Task statement: With the images removed, write out every line below exactly.

Information provided:
*** Begin section ***
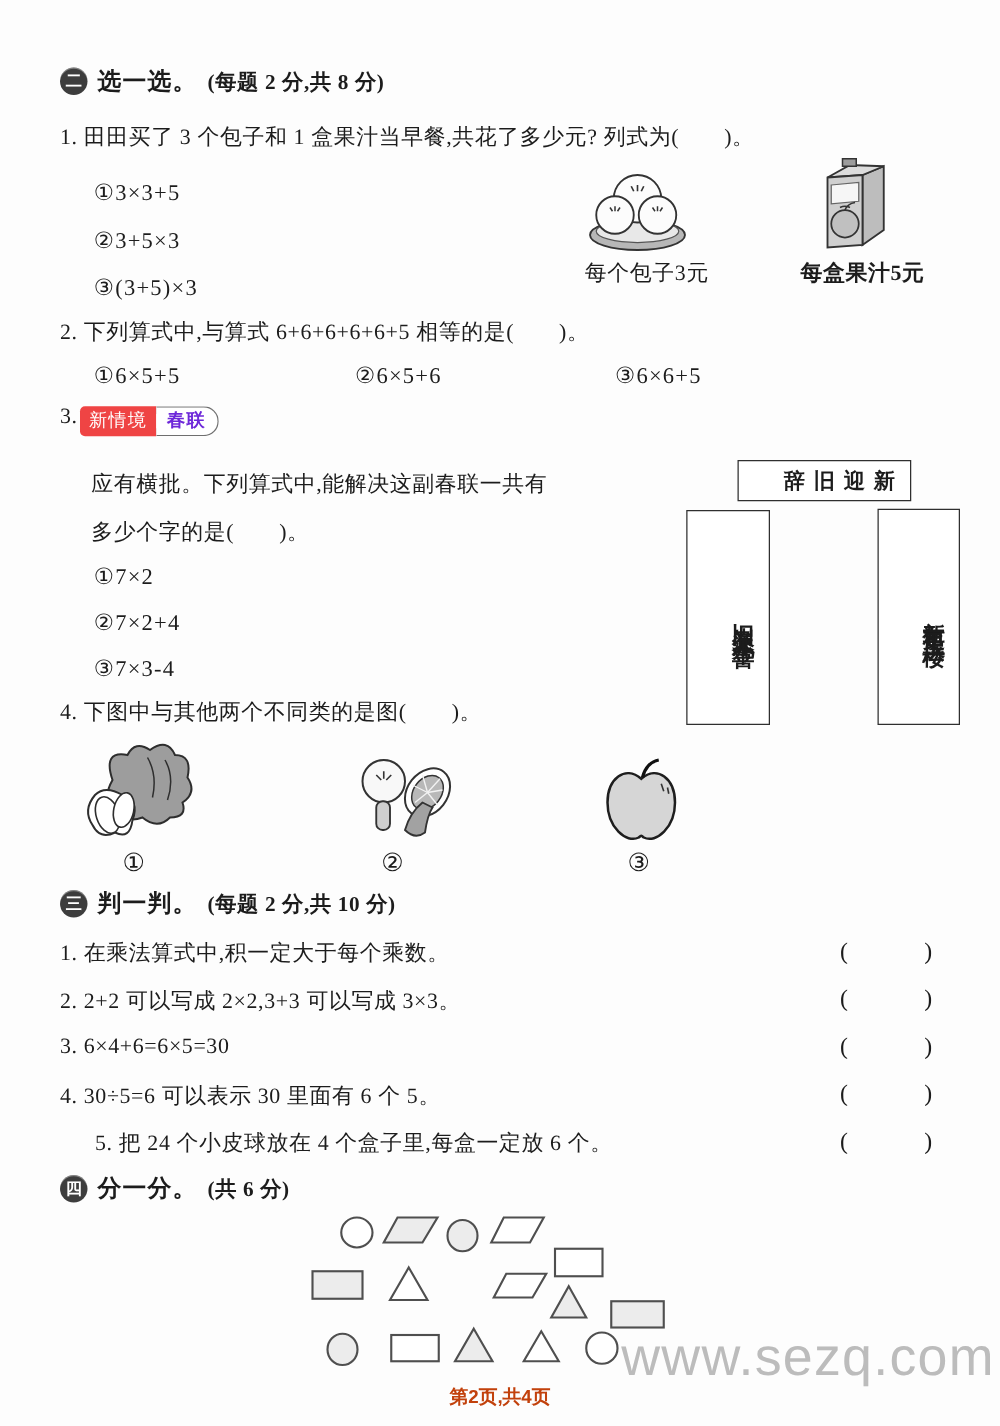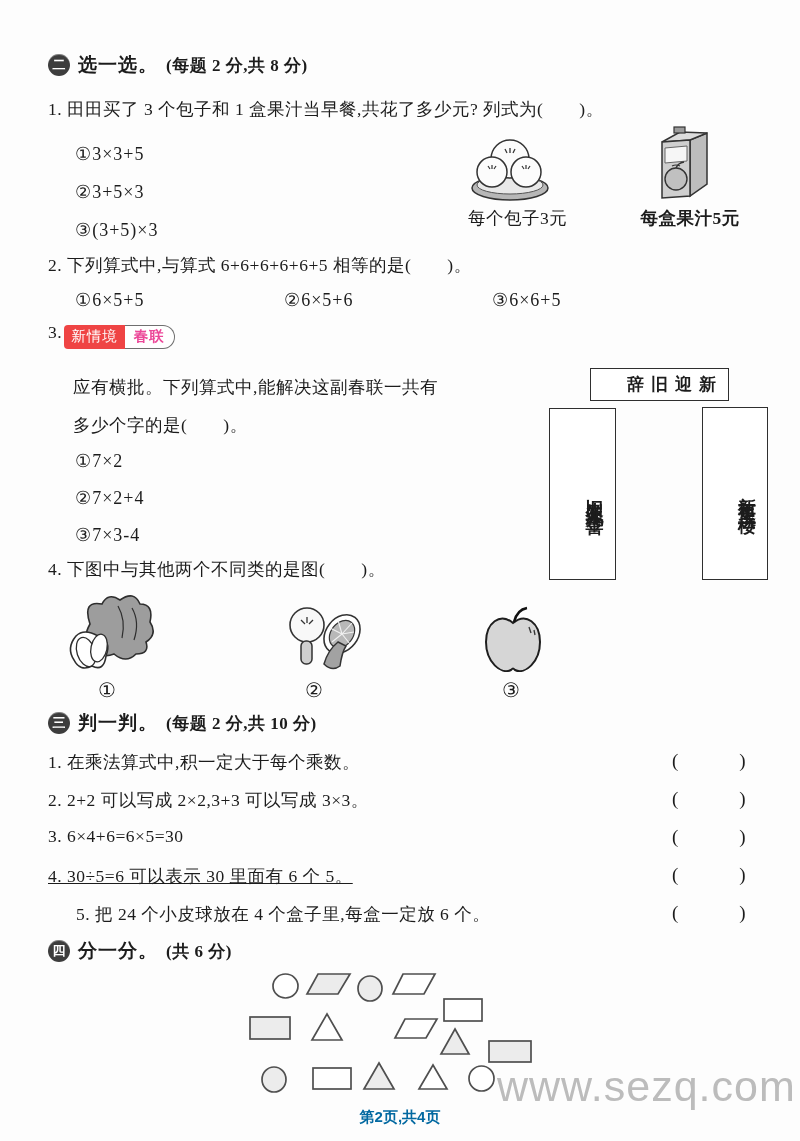--- a/index.html
+++ b/index.html
@@ -20,40 +20,40 @@
   .sec-title{font-size:19px;font-weight:bold;letter-spacing:1px;}
   .sec-note{font-size:17px;font-weight:bold;letter-spacing:.5px;}
   .qtext{font-size:17.5px;letter-spacing:.5px;white-space:nowrap;}
   .opt{font-size:18px;letter-spacing:1px;white-space:nowrap;}
   .badge{display:inline-flex;align-items:stretch;margin:0 6px 0 2px;vertical-align:-3px;}
   .badge .b1{
     background:#ef4444;color:#fff;font-size:14.5px;padding:1px 7px 2px;
     border-radius:4px 0 0 4px;display:flex;align-items:center;letter-spacing:1px;
   }
   .badge .b2{
-    background:#fff;color:#ec4899;font-size:14.5px;padding:1px 9px 2px;
+    background:#fff;color:#6d28d9;font-size:14.5px;padding:1px 9px 2px;
     border:1.5px solid #6f6f6f;border-left:none;border-radius:0 13px 13px 0;
     display:flex;align-items:center;font-weight:bold;letter-spacing:1px;
   }
   .couplet-box{
     border:1.6px solid #2f2f2f;background:#fff;display:flex;
     align-items:center;justify-content:center;padding-left:24px;
   }
   .couplet-h{font-size:17px;font-weight:bold;letter-spacing:7px;text-indent:7px;}
   .couplet-v{
     writing-mode:vertical-rl;text-orientation:upright;
     font-size:18px;font-weight:bold;letter-spacing:3px;line-height:1;
   }
   .judge-item{font-size:17.5px;letter-spacing:.5px;white-space:nowrap;}
   .ans-paren{font-size:19px;white-space:pre;letter-spacing:1px;}
   .num-label{font-size:20px;}
   .footer{
     left:0;right:0;top:1108px;text-align:center;
     font-family:"Liberation Sans","DejaVu Sans",sans-serif;
-    font-size:15px;font-weight:bold;color:#0369a1;
+    font-size:15px;font-weight:bold;color:#c2410c;
   }
   .watermark{
     left:497px;top:1062px;
     font-family:"Liberation Sans","DejaVu Sans",sans-serif;
     font-size:43px;color:#bcbcbc;letter-spacing:1px;white-space:nowrap;
   }
   svg{display:block;}
 </style>
 </head>
 <body>
@@ -180,21 +180,21 @@
 
   <div class="abs sec-header" style="left:48px;top:710px;">
     <span class="sec-icon">三</span>
     <span class="sec-title">判一判。</span>
     <span class="sec-note">(每题 2 分,共 10 分)</span>
   </div>
 
   <div class="abs judge-item" style="left:48px;top:750px;">1. 在乘法算式中,积一定大于每个乘数。</div>
   <div class="abs judge-item" style="left:48px;top:788px;">2. 2+2 可以写成 2×2,3+3 可以写成 3×3。</div>
   <div class="abs judge-item" style="left:48px;top:826px;">3. 6×4+6=6×5=30</div>
-  <div class="abs judge-item" style="left:48px;top:864px;text-decoration:underline;">4. 30÷5=6 可以表示 30 里面有 6 个 5。</div>
+  <div class="abs judge-item" style="left:48px;top:864px;">4. 30÷5=6 可以表示 30 里面有 6 个 5。</div>
   <div class="abs judge-item" style="left:48px;top:902px;margin-left:28px;">5. 把 24 个小皮球放在 4 个盒子里,每盒一定放 6 个。</div>
 
   <div class="abs ans-paren" style="left:672px;top:748px;">(　　　)</div>
   <div class="abs ans-paren" style="left:672px;top:786px;">(　　　)</div>
   <div class="abs ans-paren" style="left:672px;top:824px;">(　　　)</div>
   <div class="abs ans-paren" style="left:672px;top:862px;">(　　　)</div>
   <div class="abs ans-paren" style="left:672px;top:900px;">(　　　)</div>
 
   <div class="abs sec-header" style="left:48px;top:938px;">
     <span class="sec-icon">四</span>

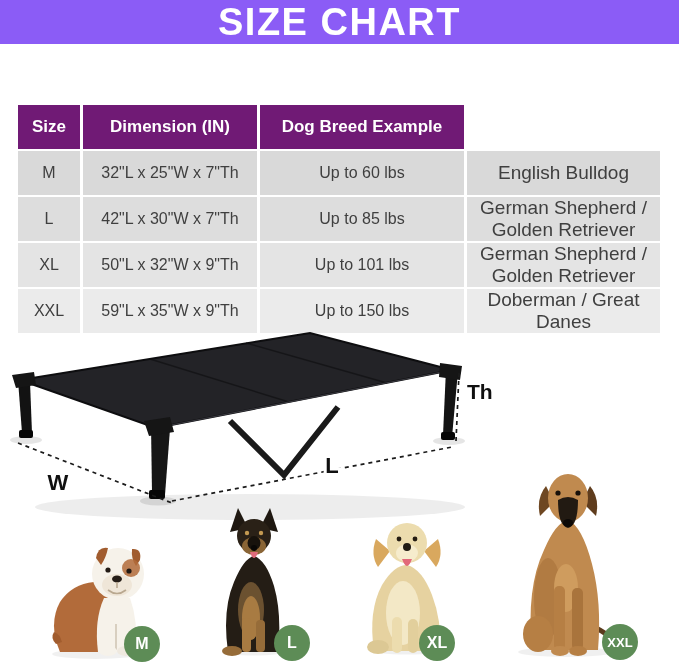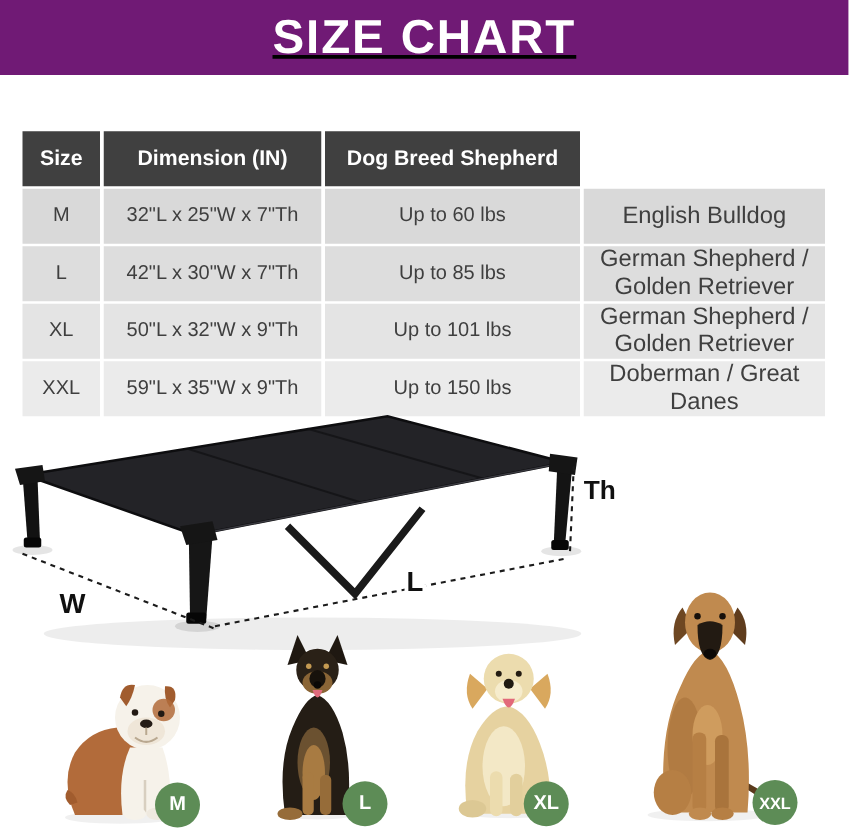--- a/index.html
+++ b/index.html
@@ -1,29 +1,29 @@
 <!DOCTYPE html>
 <html><head>
 <meta charset="utf-8">
 <style>
   html,body{margin:0;padding:0;background:#fff;}
   .stage{position:relative;width:679px;height:665px;background:#ffffff;overflow:hidden;
          font-family:"Liberation Sans",sans-serif;}
 
   
-  .banner{position:absolute;left:0;top:0;width:679px;height:60px;background:#701a75;
-          display:flex;align-items:center;justify-content:center;text-decoration:underline;}
+  .banner{position:absolute;left:0;top:0;width:679px;height:44px;background:#8b5cf6;
+          display:flex;align-items:center;justify-content:center;}
   .banner .title{color:#ffffff;font-size:38px;font-weight:bold;letter-spacing:1.5px;}
 
   
   .size-table{position:absolute;left:18px;top:105px;width:642px;
               display:flex;flex-direction:column;row-gap:2px;}
   .trow{display:grid;grid-template-columns:62px 174px 204px 193px;column-gap:3px;}
   .trow>div{display:flex;align-items:center;justify-content:center;text-align:center;}
-  .trow.head>div{height:44px;background:#404040;color:#ffffff;font-weight:bold;font-size:17px;}
+  .trow.head>div{height:44px;background:#701a75;color:#ffffff;font-weight:bold;font-size:17px;}
   .trow.data>div{height:44px;color:#3f3f3f;font-size:16px;}
   .trow.data .breed{font-size:19px;line-height:1.15;}
   .r0>div{background:#d9d9d9;}
   .r1>div{background:#dddddd;}
   .r2>div{background:#e4e4e4;}
   .r3>div{background:#ebebeb;}
 
   
   .bed{position:absolute;left:0;top:325px;}
   .dog{position:absolute;}
@@ -47,21 +47,21 @@
 <div class="stage">
 
   <div class="banner">
     <span class="title">SIZE CHART</span>
   </div>
 
   <div class="size-table">
     <div class="trow head">
       <div>Size</div>
       <div>Dimension (IN)</div>
-      <div>Dog Breed Shepherd</div>
+      <div>Dog Breed Example</div>
     </div>
     <div class="trow data r0">
       <div>M</div>
       <div>32"L x 25"W x 7"Th</div>
       <div>Up to 60 lbs</div>
       <div class="breed">English Bulldog</div>
     </div>
     <div class="trow data r1">
       <div>L</div>
       <div>42"L x 30"W x 7"Th</div>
*** End section ***
Result for this task:
--- a/index.html
+++ b/index.html
@@ -20,40 +20,40 @@
   .sec-title{font-size:19px;font-weight:bold;letter-spacing:1px;}
   .sec-note{font-size:17px;font-weight:bold;letter-spacing:.5px;}
   .qtext{font-size:17.5px;letter-spacing:.5px;white-space:nowrap;}
   .opt{font-size:18px;letter-spacing:1px;white-space:nowrap;}
   .badge{display:inline-flex;align-items:stretch;margin:0 6px 0 2px;vertical-align:-3px;}
   .badge .b1{
     background:#ef4444;color:#fff;font-size:14.5px;padding:1px 7px 2px;
     border-radius:4px 0 0 4px;display:flex;align-items:center;letter-spacing:1px;
   }
   .badge .b2{
-    background:#fff;color:#ec4899;font-size:14.5px;padding:1px 9px 2px;
+    background:#fff;color:#6d28d9;font-size:14.5px;padding:1px 9px 2px;
     border:1.5px solid #6f6f6f;border-left:none;border-radius:0 13px 13px 0;
     display:flex;align-items:center;font-weight:bold;letter-spacing:1px;
   }
   .couplet-box{
     border:1.6px solid #2f2f2f;background:#fff;display:flex;
     align-items:center;justify-content:center;padding-left:24px;
   }
   .couplet-h{font-size:17px;font-weight:bold;letter-spacing:7px;text-indent:7px;}
   .couplet-v{
     writing-mode:vertical-rl;text-orientation:upright;
     font-size:18px;font-weight:bold;letter-spacing:3px;line-height:1;
   }
   .judge-item{font-size:17.5px;letter-spacing:.5px;white-space:nowrap;}
   .ans-paren{font-size:19px;white-space:pre;letter-spacing:1px;}
   .num-label{font-size:20px;}
   .footer{
     left:0;right:0;top:1108px;text-align:center;
     font-family:"Liberation Sans","DejaVu Sans",sans-serif;
-    font-size:15px;font-weight:bold;color:#0369a1;
+    font-size:15px;font-weight:bold;color:#c2410c;
   }
   .watermark{
     left:497px;top:1062px;
     font-family:"Liberation Sans","DejaVu Sans",sans-serif;
     font-size:43px;color:#bcbcbc;letter-spacing:1px;white-space:nowrap;
   }
   svg{display:block;}
 </style>
 </head>
 <body>
@@ -180,21 +180,21 @@
 
   <div class="abs sec-header" style="left:48px;top:710px;">
     <span class="sec-icon">三</span>
     <span class="sec-title">判一判。</span>
     <span class="sec-note">(每题 2 分,共 10 分)</span>
   </div>
 
   <div class="abs judge-item" style="left:48px;top:750px;">1. 在乘法算式中,积一定大于每个乘数。</div>
   <div class="abs judge-item" style="left:48px;top:788px;">2. 2+2 可以写成 2×2,3+3 可以写成 3×3。</div>
   <div class="abs judge-item" style="left:48px;top:826px;">3. 6×4+6=6×5=30</div>
-  <div class="abs judge-item" style="left:48px;top:864px;text-decoration:underline;">4. 30÷5=6 可以表示 30 里面有 6 个 5。</div>
+  <div class="abs judge-item" style="left:48px;top:864px;">4. 30÷5=6 可以表示 30 里面有 6 个 5。</div>
   <div class="abs judge-item" style="left:48px;top:902px;margin-left:28px;">5. 把 24 个小皮球放在 4 个盒子里,每盒一定放 6 个。</div>
 
   <div class="abs ans-paren" style="left:672px;top:748px;">(　　　)</div>
   <div class="abs ans-paren" style="left:672px;top:786px;">(　　　)</div>
   <div class="abs ans-paren" style="left:672px;top:824px;">(　　　)</div>
   <div class="abs ans-paren" style="left:672px;top:862px;">(　　　)</div>
   <div class="abs ans-paren" style="left:672px;top:900px;">(　　　)</div>
 
   <div class="abs sec-header" style="left:48px;top:938px;">
     <span class="sec-icon">四</span>

--- a/index.html
+++ b/index.html
@@ -1,29 +1,29 @@
 <!DOCTYPE html>
 <html><head>
 <meta charset="utf-8">
 <style>
   html,body{margin:0;padding:0;background:#fff;}
   .stage{position:relative;width:679px;height:665px;background:#ffffff;overflow:hidden;
          font-family:"Liberation Sans",sans-serif;}
 
   
-  .banner{position:absolute;left:0;top:0;width:679px;height:60px;background:#701a75;
-          display:flex;align-items:center;justify-content:center;text-decoration:underline;}
+  .banner{position:absolute;left:0;top:0;width:679px;height:44px;background:#8b5cf6;
+          display:flex;align-items:center;justify-content:center;}
   .banner .title{color:#ffffff;font-size:38px;font-weight:bold;letter-spacing:1.5px;}
 
   
   .size-table{position:absolute;left:18px;top:105px;width:642px;
               display:flex;flex-direction:column;row-gap:2px;}
   .trow{display:grid;grid-template-columns:62px 174px 204px 193px;column-gap:3px;}
   .trow>div{display:flex;align-items:center;justify-content:center;text-align:center;}
-  .trow.head>div{height:44px;background:#404040;color:#ffffff;font-weight:bold;font-size:17px;}
+  .trow.head>div{height:44px;background:#701a75;color:#ffffff;font-weight:bold;font-size:17px;}
   .trow.data>div{height:44px;color:#3f3f3f;font-size:16px;}
   .trow.data .breed{font-size:19px;line-height:1.15;}
   .r0>div{background:#d9d9d9;}
   .r1>div{background:#dddddd;}
   .r2>div{background:#e4e4e4;}
   .r3>div{background:#ebebeb;}
 
   
   .bed{position:absolute;left:0;top:325px;}
   .dog{position:absolute;}
@@ -47,21 +47,21 @@
 <div class="stage">
 
   <div class="banner">
     <span class="title">SIZE CHART</span>
   </div>
 
   <div class="size-table">
     <div class="trow head">
       <div>Size</div>
       <div>Dimension (IN)</div>
-      <div>Dog Breed Shepherd</div>
+      <div>Dog Breed Example</div>
     </div>
     <div class="trow data r0">
       <div>M</div>
       <div>32"L x 25"W x 7"Th</div>
       <div>Up to 60 lbs</div>
       <div class="breed">English Bulldog</div>
     </div>
     <div class="trow data r1">
       <div>L</div>
       <div>42"L x 30"W x 7"Th</div>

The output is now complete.